You need to implement Tables.rows yourself to make this work.

function Tables.rows(m::MyTable)
    Tables.rows(NamedTuple(m))
end

This will bring it down to 3 seconds, just the time it takes to call getcolumn 3 times.

I’m not sure your ultimate goals here, but I think that when you initialize your MyTable type I wonder if you should do all your collecting there and pay a large upfront cost on creating the table rather than pay it over and over again whenever getcolumns gets called.

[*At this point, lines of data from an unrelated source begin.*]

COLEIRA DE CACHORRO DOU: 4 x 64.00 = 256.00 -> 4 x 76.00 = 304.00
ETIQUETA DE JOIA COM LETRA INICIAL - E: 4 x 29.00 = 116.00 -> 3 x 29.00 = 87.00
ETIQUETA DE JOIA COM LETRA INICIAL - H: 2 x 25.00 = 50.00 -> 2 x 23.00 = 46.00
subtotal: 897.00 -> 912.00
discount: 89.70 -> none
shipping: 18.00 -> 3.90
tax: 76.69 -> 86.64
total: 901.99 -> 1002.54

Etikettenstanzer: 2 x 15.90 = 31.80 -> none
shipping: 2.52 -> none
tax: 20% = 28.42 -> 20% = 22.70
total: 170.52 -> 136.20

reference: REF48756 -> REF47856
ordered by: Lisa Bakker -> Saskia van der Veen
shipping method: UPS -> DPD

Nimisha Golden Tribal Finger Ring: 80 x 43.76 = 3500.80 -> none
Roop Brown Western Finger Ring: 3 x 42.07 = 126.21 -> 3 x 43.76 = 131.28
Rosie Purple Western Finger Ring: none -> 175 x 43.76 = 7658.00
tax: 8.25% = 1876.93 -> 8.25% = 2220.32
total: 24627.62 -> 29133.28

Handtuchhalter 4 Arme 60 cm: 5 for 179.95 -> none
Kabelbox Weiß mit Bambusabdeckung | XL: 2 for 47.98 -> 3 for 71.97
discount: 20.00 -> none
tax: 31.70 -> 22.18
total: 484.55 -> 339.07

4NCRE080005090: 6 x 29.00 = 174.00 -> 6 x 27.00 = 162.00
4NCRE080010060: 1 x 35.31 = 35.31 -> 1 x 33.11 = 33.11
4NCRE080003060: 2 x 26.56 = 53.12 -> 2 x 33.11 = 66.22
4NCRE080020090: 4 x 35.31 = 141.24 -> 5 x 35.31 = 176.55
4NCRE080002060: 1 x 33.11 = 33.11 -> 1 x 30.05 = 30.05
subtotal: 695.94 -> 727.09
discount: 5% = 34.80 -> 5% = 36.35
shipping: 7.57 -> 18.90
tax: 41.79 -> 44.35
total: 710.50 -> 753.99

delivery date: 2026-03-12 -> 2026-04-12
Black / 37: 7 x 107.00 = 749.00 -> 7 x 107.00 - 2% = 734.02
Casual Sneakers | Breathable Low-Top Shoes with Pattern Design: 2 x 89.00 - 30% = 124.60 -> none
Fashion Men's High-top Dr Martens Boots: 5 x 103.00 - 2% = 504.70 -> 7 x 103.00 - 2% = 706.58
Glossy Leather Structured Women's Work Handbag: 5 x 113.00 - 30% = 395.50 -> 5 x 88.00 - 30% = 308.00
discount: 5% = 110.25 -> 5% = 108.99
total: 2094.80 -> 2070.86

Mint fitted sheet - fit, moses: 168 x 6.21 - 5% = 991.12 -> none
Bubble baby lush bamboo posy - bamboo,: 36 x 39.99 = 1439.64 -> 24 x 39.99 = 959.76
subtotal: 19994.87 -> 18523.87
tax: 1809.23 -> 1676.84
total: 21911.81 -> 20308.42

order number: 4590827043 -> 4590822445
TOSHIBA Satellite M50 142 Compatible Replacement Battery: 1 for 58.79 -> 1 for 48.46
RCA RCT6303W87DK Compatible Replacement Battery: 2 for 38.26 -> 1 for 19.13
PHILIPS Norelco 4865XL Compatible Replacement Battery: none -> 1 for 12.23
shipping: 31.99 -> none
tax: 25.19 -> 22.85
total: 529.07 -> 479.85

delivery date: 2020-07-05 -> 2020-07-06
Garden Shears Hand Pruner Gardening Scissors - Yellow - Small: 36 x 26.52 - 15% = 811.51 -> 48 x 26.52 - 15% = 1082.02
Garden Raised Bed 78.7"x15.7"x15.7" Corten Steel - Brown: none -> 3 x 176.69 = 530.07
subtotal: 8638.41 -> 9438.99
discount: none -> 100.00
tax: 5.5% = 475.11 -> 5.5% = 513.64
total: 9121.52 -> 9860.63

I though about this possibility of loading all the data every time, but in this case I lose the “lazy” access to columns - they will always be loaded, even if I want to access a specific column this time.

Hmmm… yeah I’m not sure about how to approach this. In theory Tables.jl should work well for lazy tables, but I don’t know how to implement it exactly. I think “lazyness” is more for iteration of rows rather than columns.

My first thought is to have an addcolumn! function which materializes a new column as needed, then have an update! method that searches and updates all the columns from your source as needed. But I don’t have a lot of experience with this.

This is because the first column is accessed once when Tables.rows is called to determine the length of all columns; then each column is accessed sequentially. So not really a surprise here? If you really wanted this to just be 3 seconds, you could overload Tables.rowcount(::MyTable) directly to avoid the generic definition being called.

This is again correct, as can be seen here. It’s certainly expected that Tables.getcolumn(table, colname) is O(1) and we should enhance the documentation as such.

Again, this is not that surprising, because you’re paying the 3-second cost to access each column once to put inside a DataFrame, and then a DataFrame is doing the normal O(1) iteration through rows with views that is fast.

I’m not totally clear on where the disconnect is here, but I have a guess. If I were making a Tables.jl interface implementation to a columnar-storage format, I would ensure that Tables.getcolumn(table, colname) returned some kind of lazy AbstractArray, thus ensuring getcolumn is very fast, and then I just have to ensure getindex(::MyLazyColumn, i::Int) actually materializes the data. That should allow you to use laziness and still rely on the default Tables.rows definitions provided by Tables.jl. Otherwise, as was suggested, you can just implement your own Tables.rows definition to ensure columns are only materialized once and “row views” are iterated. Happy to help chat strategies here if you can provide additional information or have other questions.

1 Like

Thanks a lot for this thorough explanation! The major part I missed before was basically this:

If I were making a Tables.jl interface implementation to a columnar-storage format, I would ensure that Tables.getcolumn(table, colname) returned some kind of lazy AbstractArray , thus ensuring getcolumn is very fast, and then I just have to ensure getindex(::MyLazyColumn, i::Int) actually materializes the data. That should allow you to use laziness and still rely on the default Tables.rows definitions provided by Tables.jl.